╔══

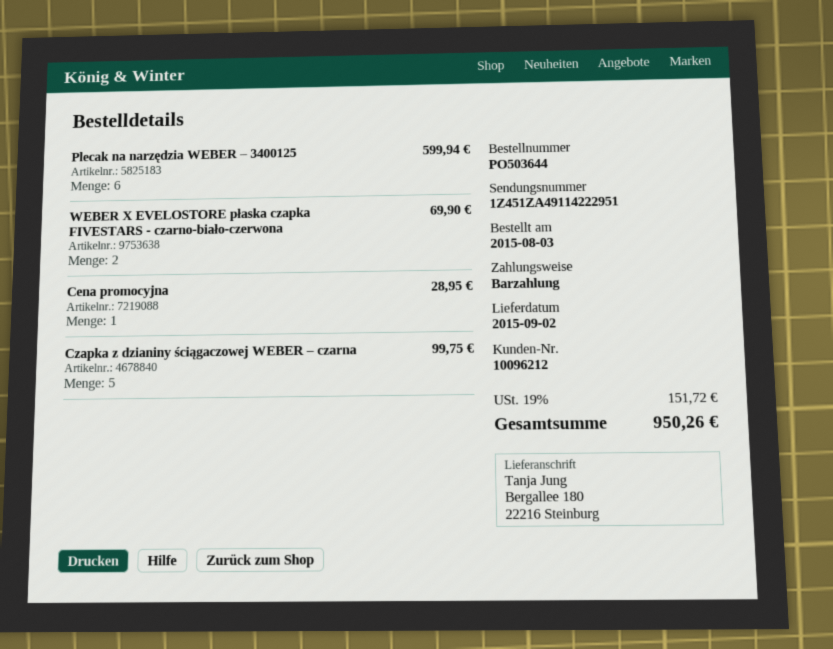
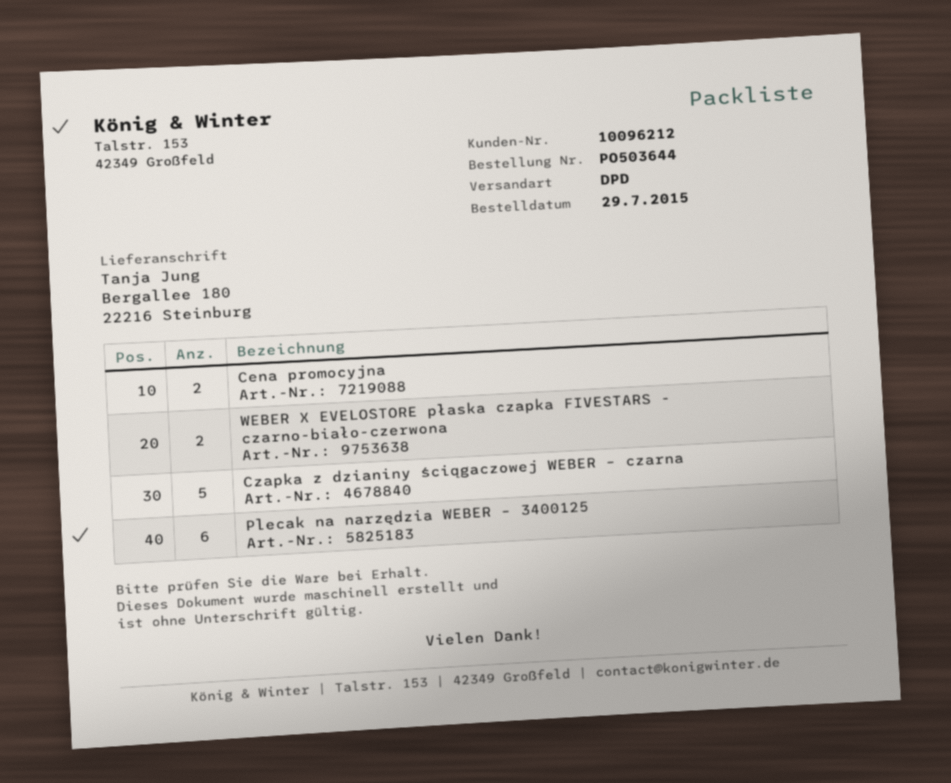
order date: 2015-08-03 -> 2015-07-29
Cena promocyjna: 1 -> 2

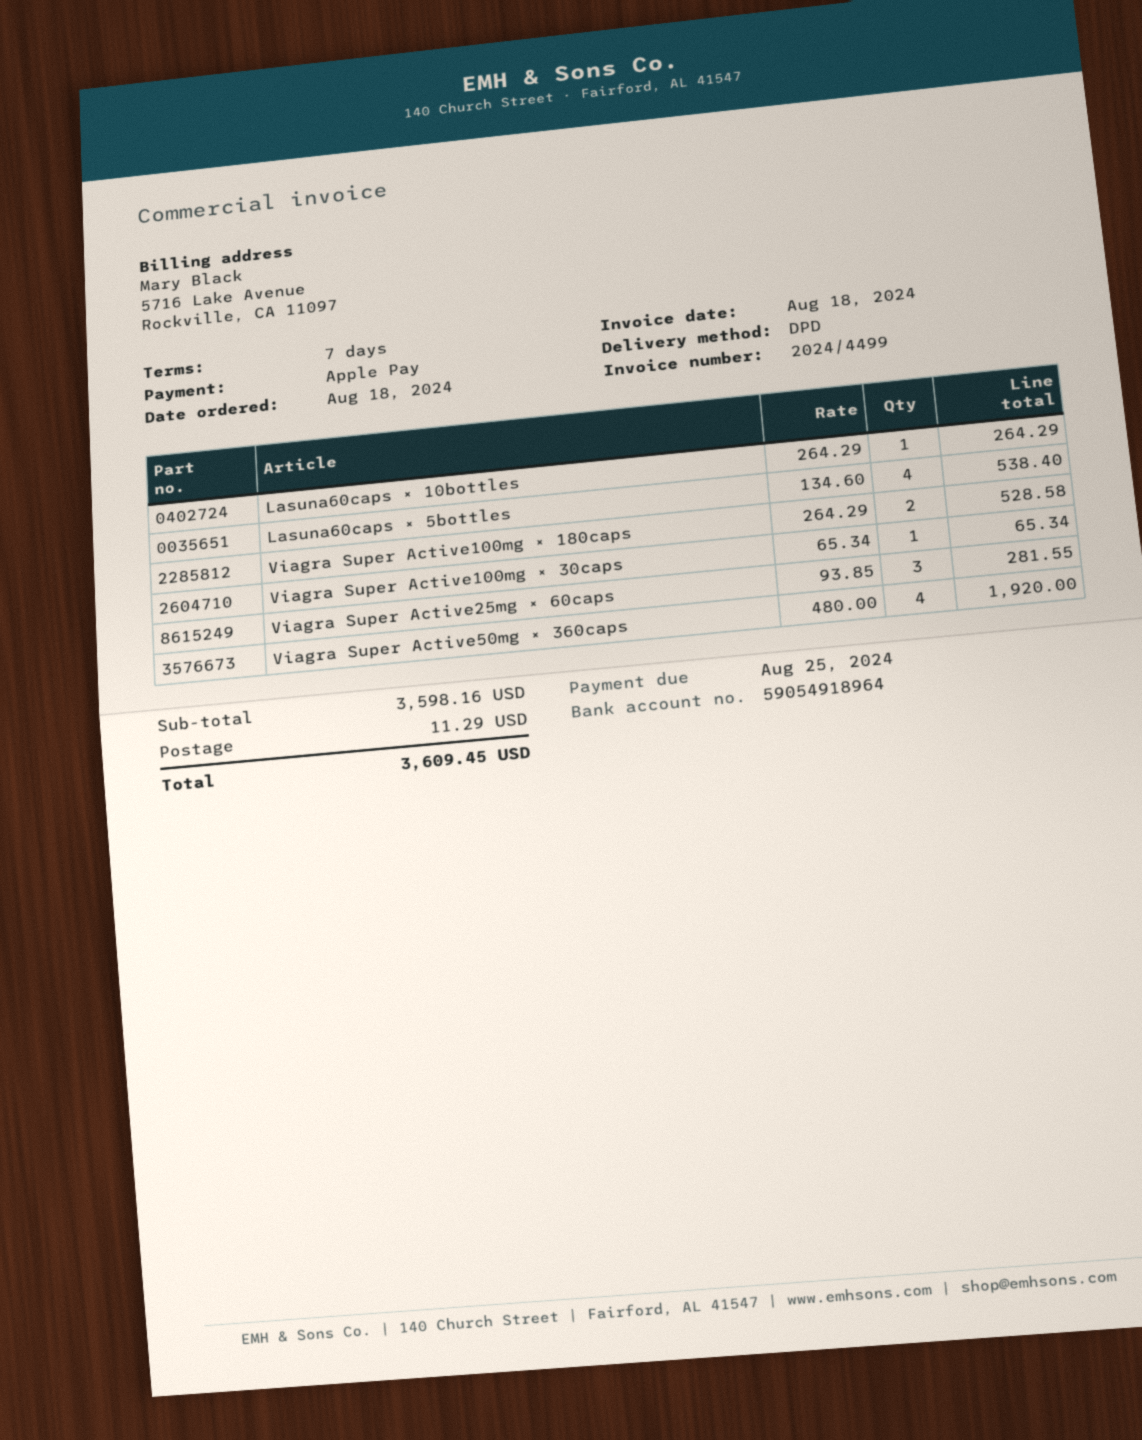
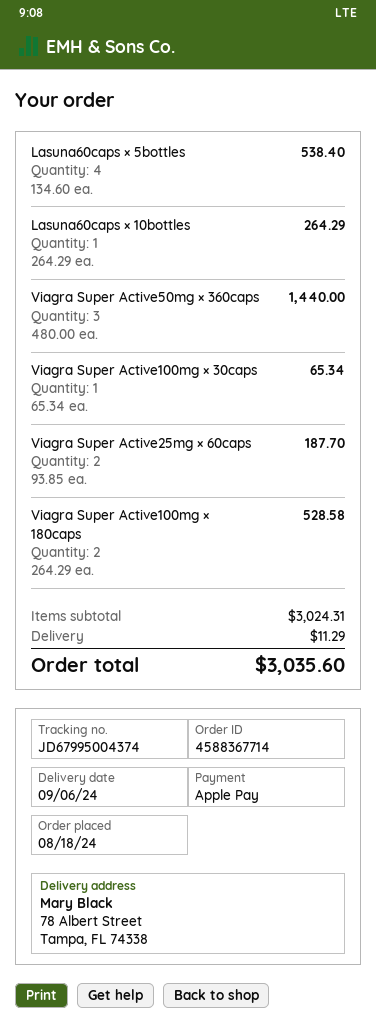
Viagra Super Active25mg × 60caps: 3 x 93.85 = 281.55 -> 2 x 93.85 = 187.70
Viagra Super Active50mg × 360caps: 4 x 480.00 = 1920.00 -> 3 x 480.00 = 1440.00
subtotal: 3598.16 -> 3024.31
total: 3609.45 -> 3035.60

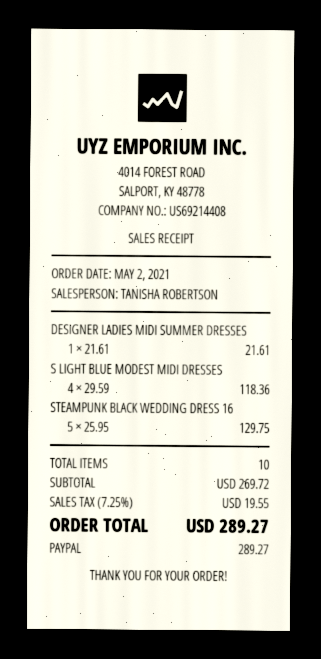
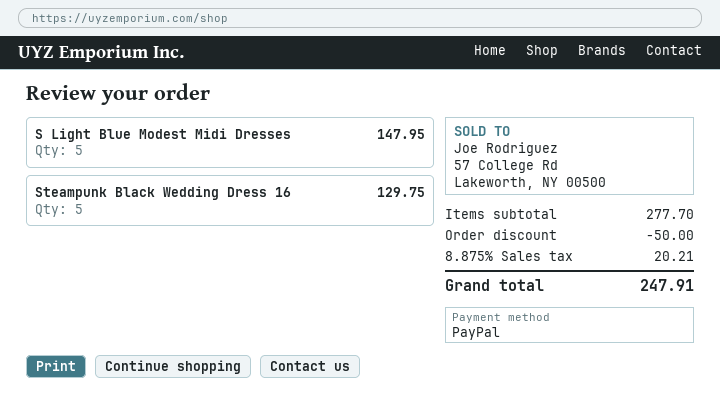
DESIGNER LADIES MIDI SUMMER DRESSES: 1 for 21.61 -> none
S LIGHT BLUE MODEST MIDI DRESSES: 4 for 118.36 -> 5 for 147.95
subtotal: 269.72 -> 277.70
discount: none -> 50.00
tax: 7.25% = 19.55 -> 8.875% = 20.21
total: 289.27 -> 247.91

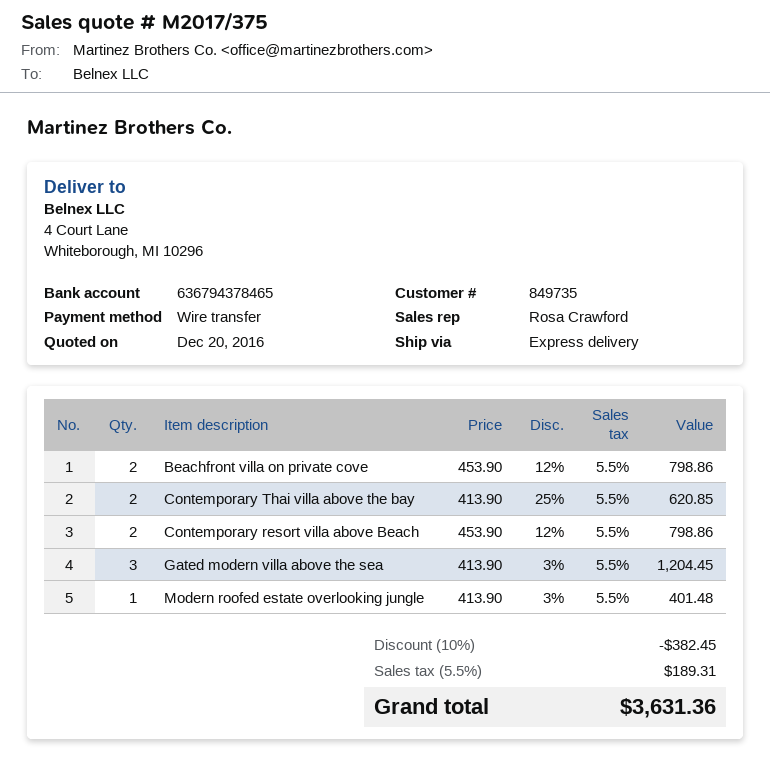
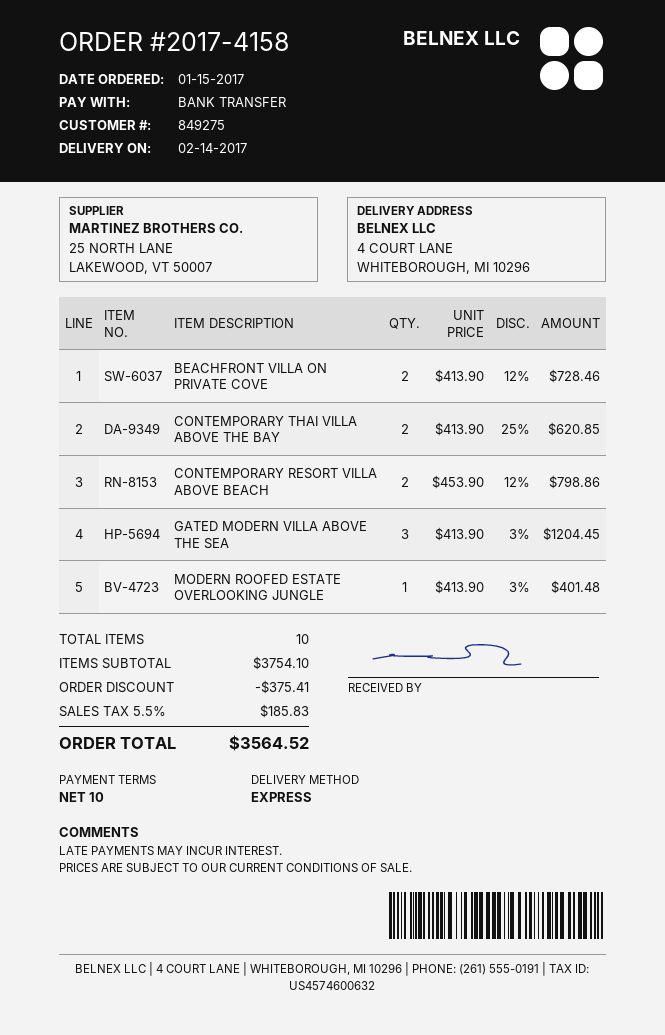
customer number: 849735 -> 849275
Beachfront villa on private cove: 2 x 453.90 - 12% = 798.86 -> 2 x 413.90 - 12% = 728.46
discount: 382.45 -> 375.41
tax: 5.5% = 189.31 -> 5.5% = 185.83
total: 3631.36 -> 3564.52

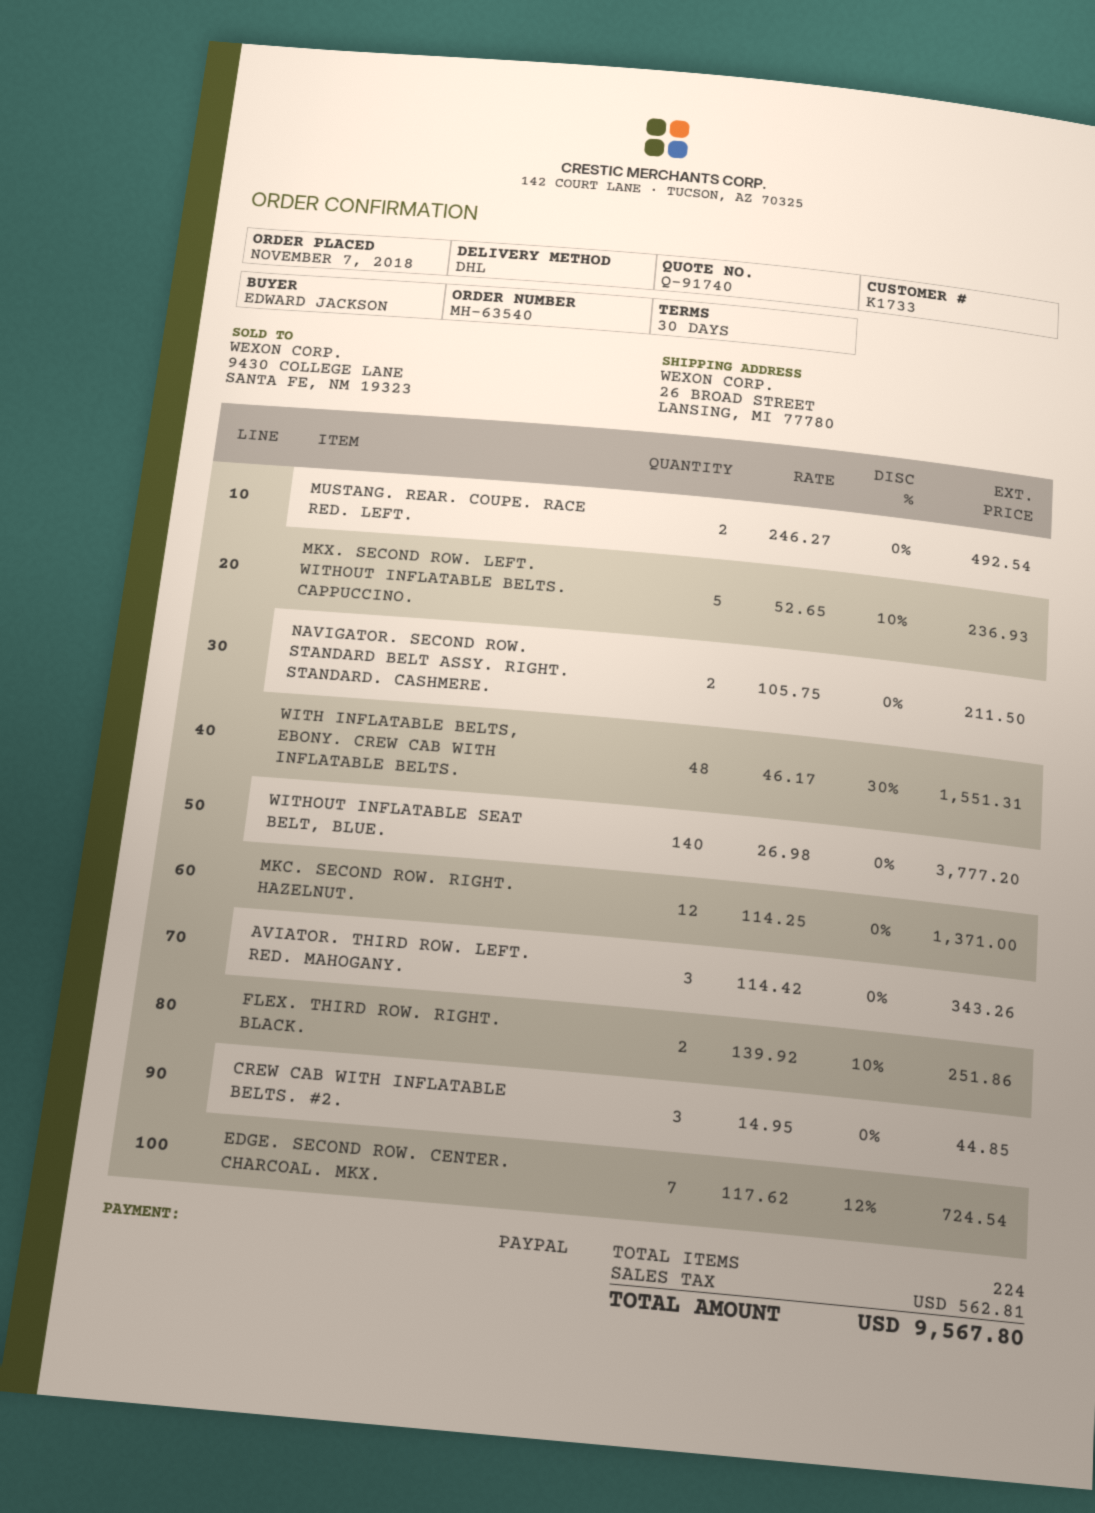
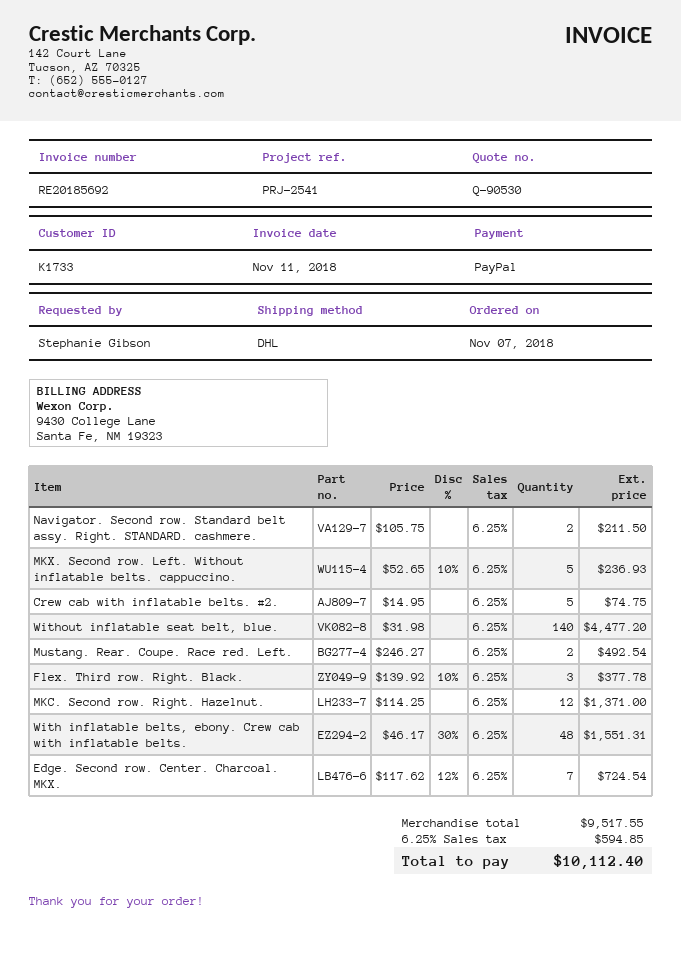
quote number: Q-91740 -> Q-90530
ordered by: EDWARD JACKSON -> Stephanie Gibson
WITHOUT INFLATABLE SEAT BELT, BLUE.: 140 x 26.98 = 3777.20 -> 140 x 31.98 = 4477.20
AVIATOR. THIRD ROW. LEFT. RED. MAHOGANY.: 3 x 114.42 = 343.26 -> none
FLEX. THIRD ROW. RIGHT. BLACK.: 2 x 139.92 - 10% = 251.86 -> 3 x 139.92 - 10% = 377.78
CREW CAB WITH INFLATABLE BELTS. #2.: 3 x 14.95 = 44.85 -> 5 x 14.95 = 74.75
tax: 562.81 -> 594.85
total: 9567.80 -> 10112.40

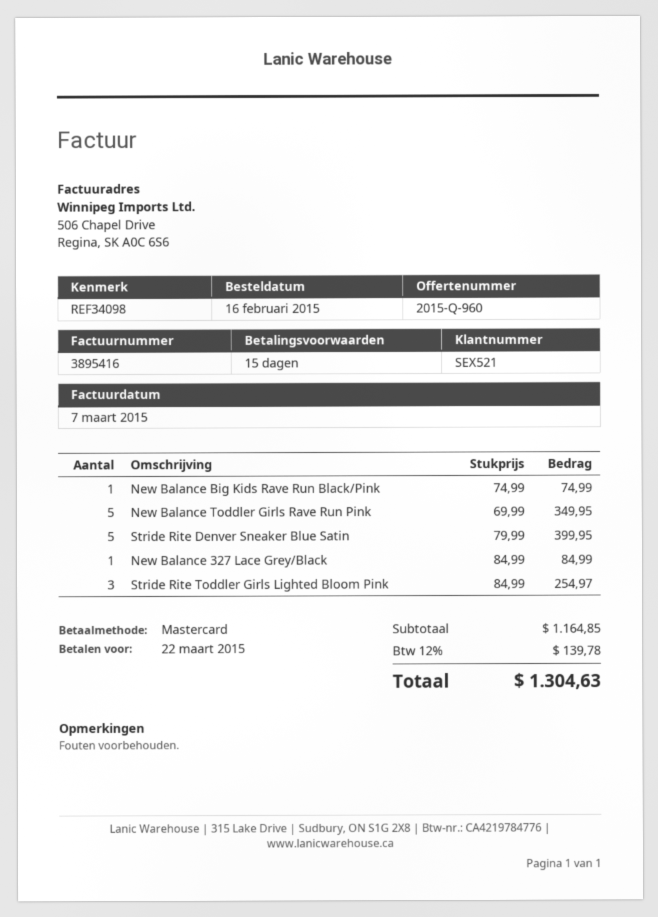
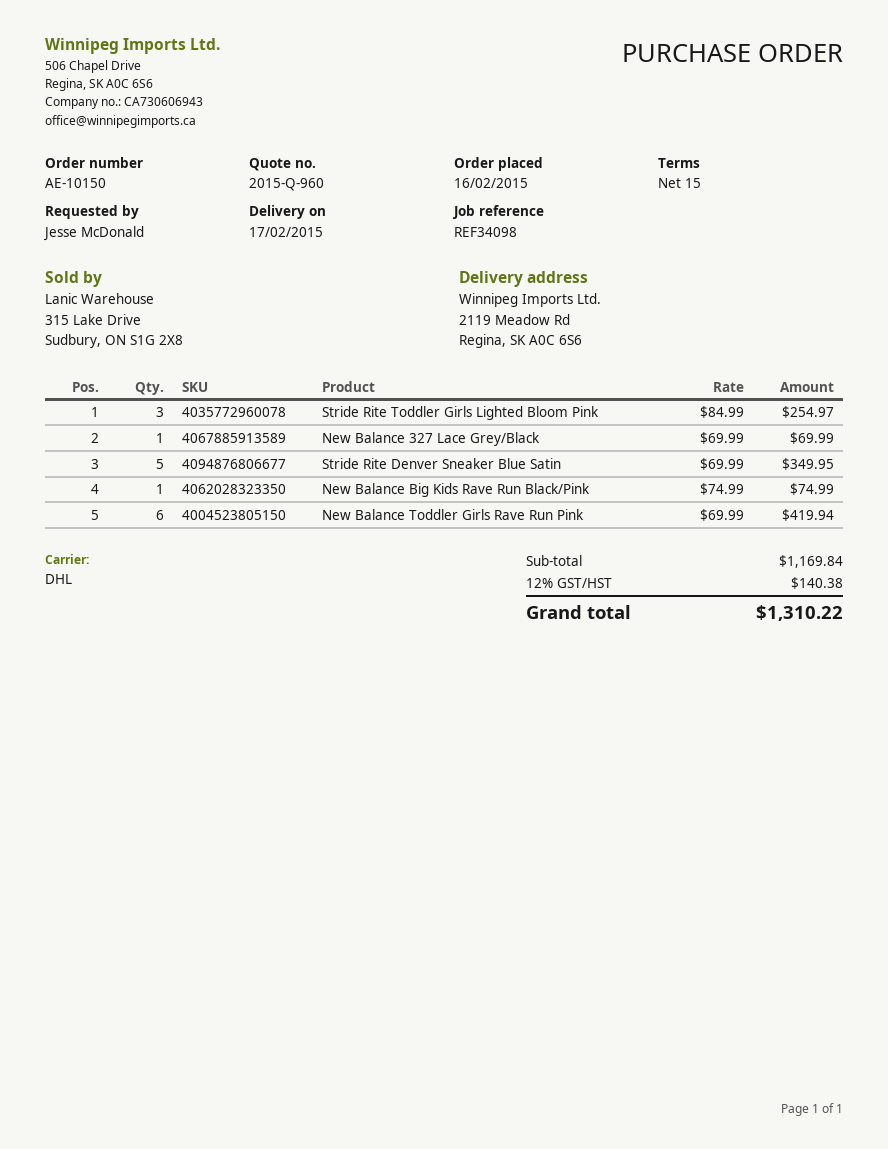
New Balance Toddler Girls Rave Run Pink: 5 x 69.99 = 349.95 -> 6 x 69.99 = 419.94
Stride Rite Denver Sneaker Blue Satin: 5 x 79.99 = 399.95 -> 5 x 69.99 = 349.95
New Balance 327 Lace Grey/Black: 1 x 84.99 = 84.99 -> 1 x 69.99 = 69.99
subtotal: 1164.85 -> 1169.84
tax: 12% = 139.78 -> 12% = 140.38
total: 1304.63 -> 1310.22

╚══

YOUR OBJECTIVE
Here the job is to copy the stretch of records from the line containing "discount: none -> 50.00" through the line containing "New Balance Toddler", word for word. Leave every picture out.

YOUR RESPONSE
discount: none -> 50.00
tax: 7.25% = 19.55 -> 8.875% = 20.21
total: 289.27 -> 247.91

customer number: 849735 -> 849275
Beachfront villa on private cove: 2 x 453.90 - 12% = 798.86 -> 2 x 413.90 - 12% = 728.46
discount: 382.45 -> 375.41
tax: 5.5% = 189.31 -> 5.5% = 185.83
total: 3631.36 -> 3564.52

quote number: Q-91740 -> Q-90530
ordered by: EDWARD JACKSON -> Stephanie Gibson
WITHOUT INFLATABLE SEAT BELT, BLUE.: 140 x 26.98 = 3777.20 -> 140 x 31.98 = 4477.20
AVIATOR. THIRD ROW. LEFT. RED. MAHOGANY.: 3 x 114.42 = 343.26 -> none
FLEX. THIRD ROW. RIGHT. BLACK.: 2 x 139.92 - 10% = 251.86 -> 3 x 139.92 - 10% = 377.78
CREW CAB WITH INFLATABLE BELTS. #2.: 3 x 14.95 = 44.85 -> 5 x 14.95 = 74.75
tax: 562.81 -> 594.85
total: 9567.80 -> 10112.40

New Balance Toddler Girls Rave Run Pink: 5 x 69.99 = 349.95 -> 6 x 69.99 = 419.94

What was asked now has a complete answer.